Bien entendu, l’heure n’est plus aux dépenses superflues et aux comptoirs fantômes, mais il faut construire un pays, un territoire, comme un réseau avec des dessertes et non comme un guichet unique urbain.
Sur le terrain, les collectivités territoriales sont de loin plus modernes dans leurs approches que l’Etat, plus réactives, dans le mouvement, la prise d’initiative. Bien qu’acculées par les baisses de dotation de l’Etat, ces institutions républicaines de proximité sont pour autant indispensables au quotidien des habitants des campagnes. Investir est aussi leur mission pour préserver patrimoine et terroirs.
La solidarité, le lien social, l’entraide, le développement économique, l’accès à la culture et au sport, le logement, l’éducation… sont au cœur des préoccupations des communes. Alors pourquoi forcer ces dernières à des soi-disant mariages de raison ? Alors pourquoi, à coup de lois et de décrets froids comme des serpents, obliger la création d’immenses Communautés de communes sans aucune cohérence territoriale et pour uniquement faire poids face aux agglomérations ? Ce n’est pas du tout ce que les habitants des zones rurales souhaitent. Au nom de quoi, quelques-uns, très minoritaires, décideraient de ce que doit être le bonheur de cette immense majorité rurale ?
Il n’est que temps de le comprendre. La réussite des territoires ruraux ne sera possible qu’avec un mouvement cohérent en synergie avec les zones urbaines. Ruraux et urbains doivent désormais se donner la réplique : entrer dans un mouvement binaire équitable qui, pour l’heure, n’est pas équitable.

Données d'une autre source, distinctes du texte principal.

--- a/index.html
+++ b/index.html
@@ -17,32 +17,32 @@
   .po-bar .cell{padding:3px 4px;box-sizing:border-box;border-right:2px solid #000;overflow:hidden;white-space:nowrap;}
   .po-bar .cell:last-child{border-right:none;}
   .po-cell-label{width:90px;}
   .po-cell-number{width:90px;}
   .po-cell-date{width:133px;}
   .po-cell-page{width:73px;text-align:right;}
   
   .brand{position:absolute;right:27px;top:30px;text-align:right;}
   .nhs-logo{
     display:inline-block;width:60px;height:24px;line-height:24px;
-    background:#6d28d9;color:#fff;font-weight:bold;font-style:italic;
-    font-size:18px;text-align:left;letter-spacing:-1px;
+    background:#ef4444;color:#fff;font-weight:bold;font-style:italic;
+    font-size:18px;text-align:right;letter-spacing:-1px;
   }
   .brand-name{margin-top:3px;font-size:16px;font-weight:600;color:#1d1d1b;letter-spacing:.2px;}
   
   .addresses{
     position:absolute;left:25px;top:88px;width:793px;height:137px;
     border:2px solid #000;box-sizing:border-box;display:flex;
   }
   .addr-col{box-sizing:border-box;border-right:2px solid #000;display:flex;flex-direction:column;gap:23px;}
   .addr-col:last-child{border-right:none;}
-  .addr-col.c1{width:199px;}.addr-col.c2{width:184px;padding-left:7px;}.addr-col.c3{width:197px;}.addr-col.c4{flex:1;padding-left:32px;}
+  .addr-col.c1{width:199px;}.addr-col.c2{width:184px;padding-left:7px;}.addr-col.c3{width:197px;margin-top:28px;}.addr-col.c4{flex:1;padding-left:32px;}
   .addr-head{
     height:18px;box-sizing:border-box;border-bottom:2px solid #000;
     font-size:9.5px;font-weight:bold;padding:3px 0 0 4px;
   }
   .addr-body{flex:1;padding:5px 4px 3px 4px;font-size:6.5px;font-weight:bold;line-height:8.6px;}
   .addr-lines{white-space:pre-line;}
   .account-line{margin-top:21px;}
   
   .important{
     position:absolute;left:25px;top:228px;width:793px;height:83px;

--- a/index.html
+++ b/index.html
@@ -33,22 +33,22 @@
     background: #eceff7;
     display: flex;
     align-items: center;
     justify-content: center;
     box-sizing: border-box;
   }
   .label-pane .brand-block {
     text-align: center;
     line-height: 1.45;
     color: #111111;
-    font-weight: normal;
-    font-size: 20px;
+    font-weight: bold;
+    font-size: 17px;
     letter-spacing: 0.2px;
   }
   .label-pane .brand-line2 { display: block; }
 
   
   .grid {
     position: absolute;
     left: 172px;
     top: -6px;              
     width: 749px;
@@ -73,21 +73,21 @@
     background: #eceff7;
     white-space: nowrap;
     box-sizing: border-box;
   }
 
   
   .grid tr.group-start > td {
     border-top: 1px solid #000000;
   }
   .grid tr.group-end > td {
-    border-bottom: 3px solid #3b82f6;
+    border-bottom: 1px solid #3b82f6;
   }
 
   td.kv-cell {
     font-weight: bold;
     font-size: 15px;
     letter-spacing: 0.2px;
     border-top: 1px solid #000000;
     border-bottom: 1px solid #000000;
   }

Afin d’éviter tout système inégalitaire irréversible, il faut donc bâtir avec urgence et pragmatisme les nouveaux contours des interactions ruraux / urbains ; donner un statut particulier aux territoires ruraux (comme ce peut l’être pour la montagne) ; laisser aux communes la liberté de s’administrer et mettre un terme à cette obsession politique permanente de vouloir les faire disparaître ; doter les milieux ruraux des mêmes moyens financiers que les villes voire même plus ; privilégier l’investissement et l’innovation économique en territoire rural ; assurer une parfaite équité territoriale des nouvelles technologies de l’information et de la communication…
« La France périphérique » est de longue date la grande oubliée des politiques publiques. Les habitants des zones rurales expriment un sentiment d’abandon et sont inquiets pour leur avenir et celui de leurs enfants. Ces frustrations, de plus en plus grandes, alimentent un vote protestataire que l’on a pu, dernièrement encore, observer dans de nombreuses petites communes rurales. Il est à souhaiter, dans ce contexte, que la ruralité soit placée au cœur des enjeux politiques nationaux de ces prochains mois.